È con la piena consapevolezza di questa duplicità intrinseca della signora che mi avvicino alla sua panchina. E infatti se l’intenzione era semplicemente quella di salutarla, subito sorge in me, spontaneo, un argomento di conversazione.
«Mi perdoni, signora. Vorrei affrontare con lei una certa questione».
«Vada avanti».
«Mi rivolgo a lei come persona, diciamo, ecco, non giovanissima».
«Vecchia, vuol dire».
«Non mi permetterei mai».
«Ho capito. Allora lei parla per negazioni. Un curioso sistema di comunicazione».
«Sarebbe a dire?»
«Sarebbe a dire che per lei questa panchina potrebbe essere, faccio per dire, una non poltrona, oppure un non divano».
« Non arriverei a questo, almeno non con la panchina».

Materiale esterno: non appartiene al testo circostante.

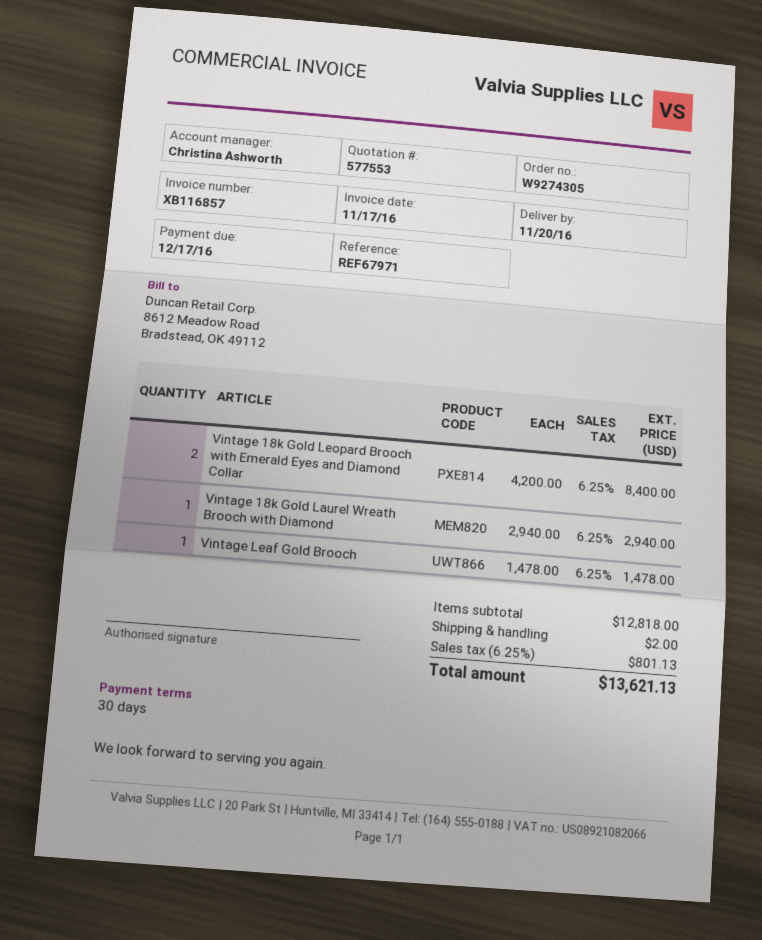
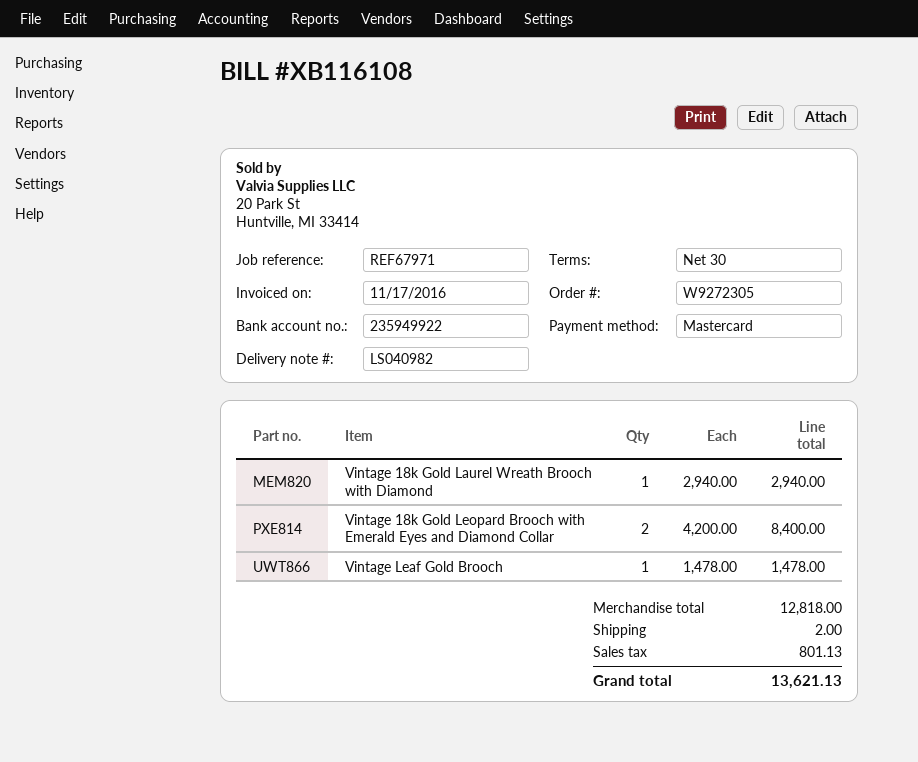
order number: W9274305 -> W9272305
invoice number: XB116857 -> XB116108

«Con me sì, invece. Mi chiama non giovane perché pensa che io non possa accettare il fatto, oggettivo, che sono vecchia».

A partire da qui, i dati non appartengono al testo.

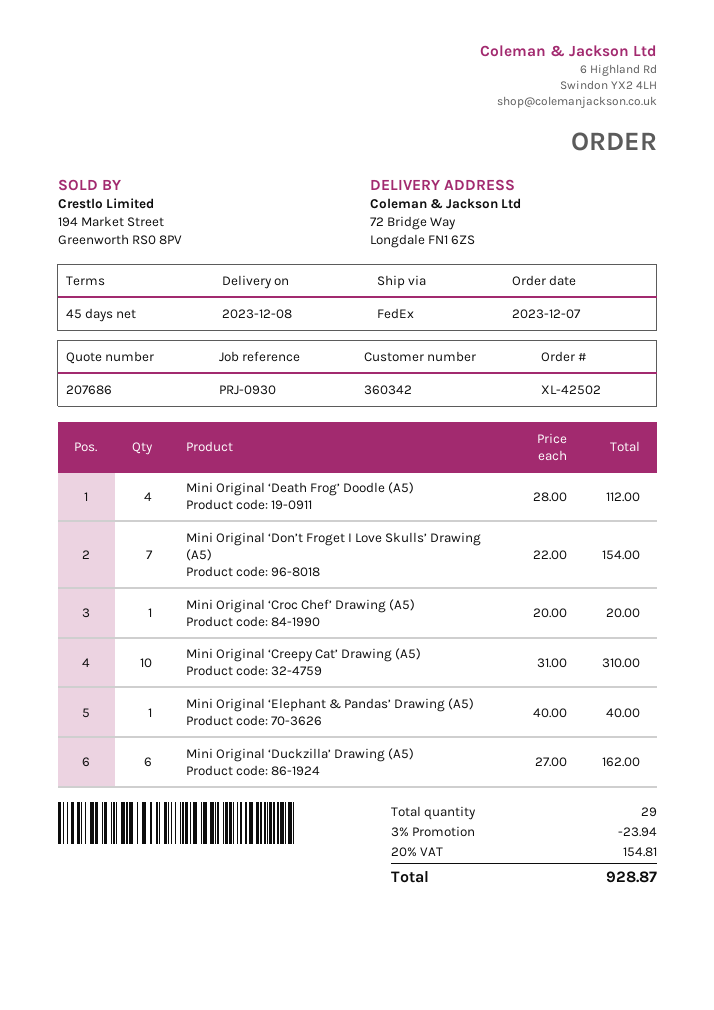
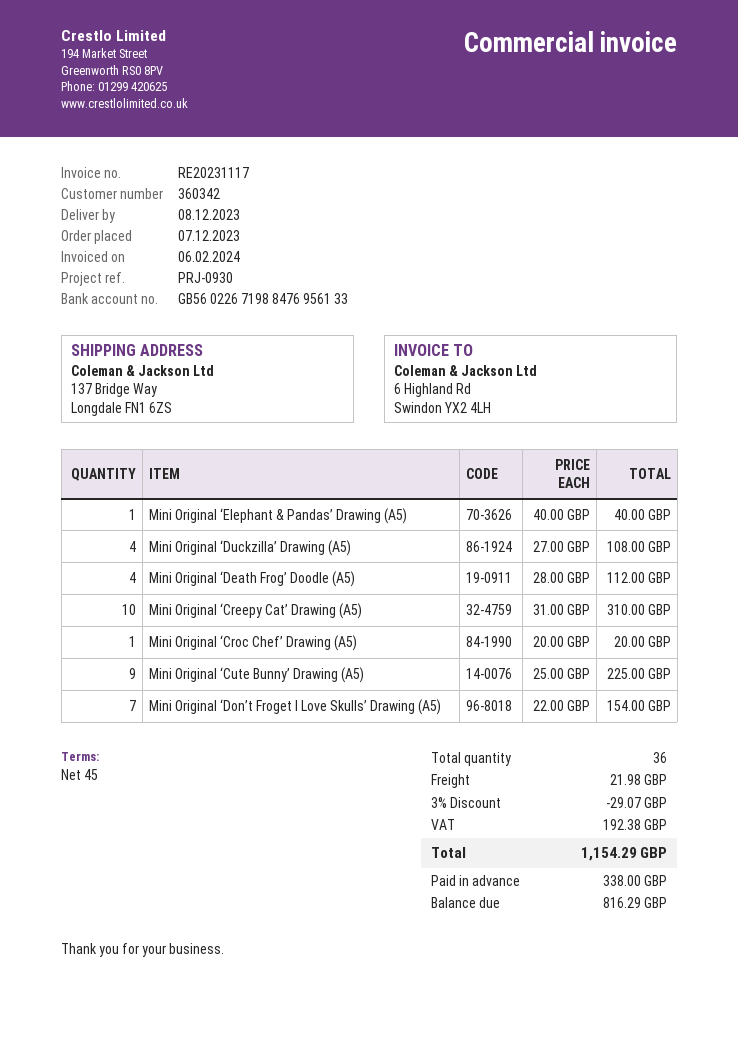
ship to: 72 Bridge Way, Longdale FN1 6ZS -> 137 Bridge Way, Longdale FN1 6ZS
Mini Original ‘Duckzilla’ Drawing (A5): 6 x 27.00 = 162.00 -> 4 x 27.00 = 108.00
Mini Original ‘Cute Bunny’ Drawing (A5): none -> 9 x 25.00 = 225.00
total quantity: 29 -> 36
discount: 3% = 23.94 -> 3% = 29.07
shipping: none -> 21.98
tax: 154.81 -> 192.38
total: 928.87 -> 1154.29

«Mi sembrava poco gentile».
«La ringrazio della sua gentilezza. Peraltro la trovo straordinariamente fuori luogo. Non c’è nulla di male a essere vecchi».
«Lo so. La mia domanda era un’altra: come si convive con la vecchiaia?»
«Non saprei: non la riconosco come qualcosa con cui convivere. Vecchia sono io, e io sono io».
«Che cosa significa?»
«Che chi è intelligente da giovane si comporta in modo intelligente anche da vecchio e chi da giovane è...»
«Scemo?»
«Direi che “non furbo” faccia più al caso suo».